In 1998 a1,600 years old mat consisting of 648 snails and 6630 seeds was discovered at Calakmul. Sometimes between AD 375 and 450 the mat was placed on the left side of an important person buried inside Structure III. The tomb also contained rich offerings of ceramics and jade. A reconstruction of this cloth is exhibited in Museo Nacional de Antropología in Mexico.
The burial cloth is just one m long and half a m wide. The reconstructors of the cloth believe that the piece was intended to help the buried person on the journey through the various planes of cosmos. The mat is said to have a horizontal representation of a cosmogram with the three planes of cosmos and the central world axis. Heaven is represented with 13 Oliva snails (the heavens had 13 regions). The Earth is framed in a central rectangle formed by small seeds believed to represent a milpa. The central part of this funeral cloth has Oliva snails that are believed to have been carved to represent faces and skulls. These are framed by shells and may allude to an underground river (or perhaps a cavity).

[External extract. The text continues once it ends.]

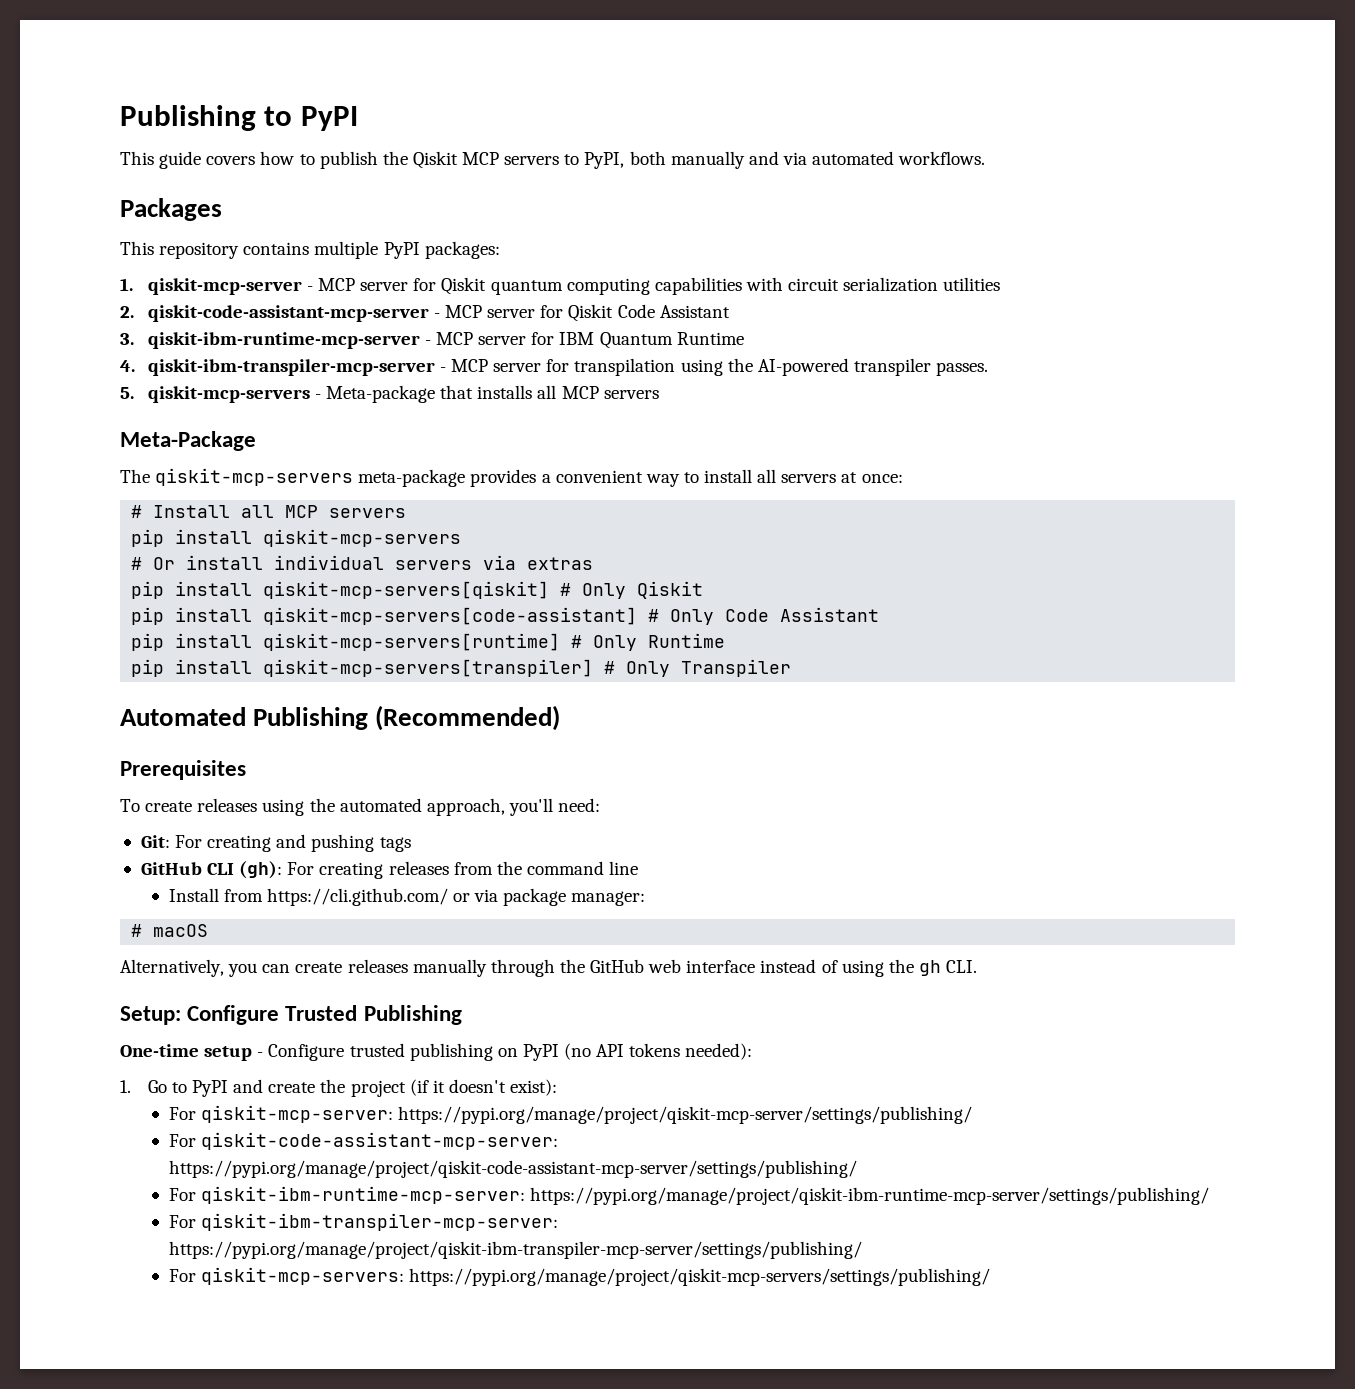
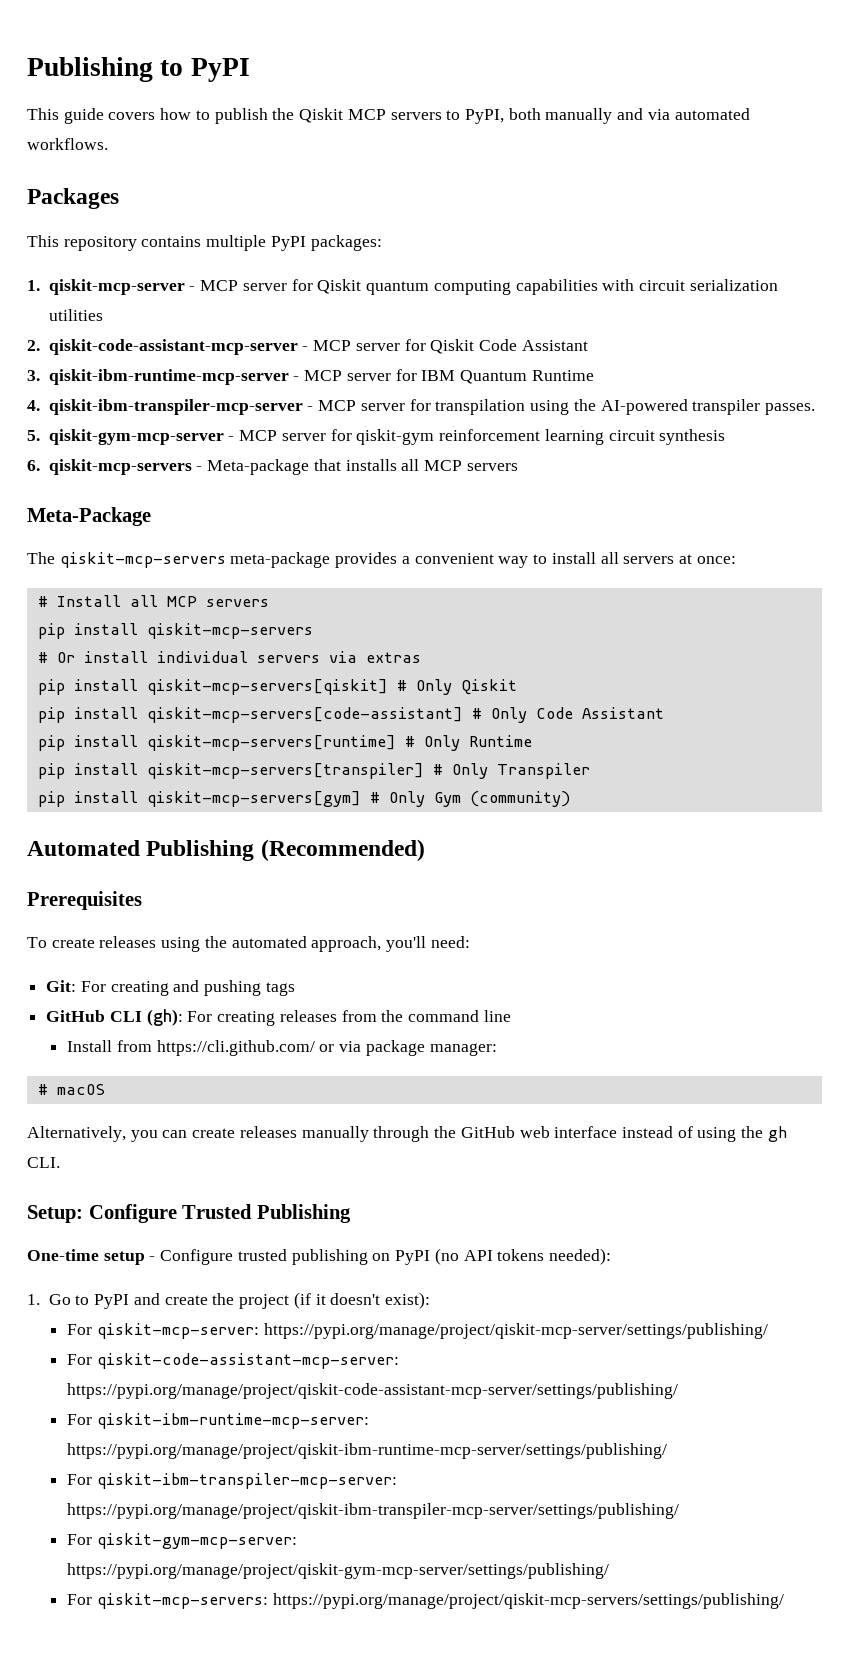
- 5. qiskit-mcp-servers - Meta-package that installs all MCP servers
+ 5. qiskit-gym-mcp-server - MCP server for qiskit-gym reinforcement learning circuit synthesis
+ 6. qiskit-mcp-servers - Meta-package that installs all MCP servers
+ pip install qiskit-mcp-servers[gym] # Only Gym (community)
+ For qiskit-gym-mcp-server: https://pypi.org/manage/project/qiskit-gym-mcp-server/settings/publishing/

I am not sure how much of the cloth is seen on this picture (I hope it is the cloth under discussion…). I guess these are the faces/skulls in the centre. I have in several blog posts criticized the cosmological models in Mayanist studies. I would not see this cloth as a “representation” of Maya cosmos but rather as part of a greater machinic assemblage where iconic codes like these are being repeated and differentiated. The discourses relating to this cloth was probably substantially different in the Early Classic than it is among contemporary Mayanists (what we summarize as “cosmology”). The iconic codes have remained since they are directly associated with the material.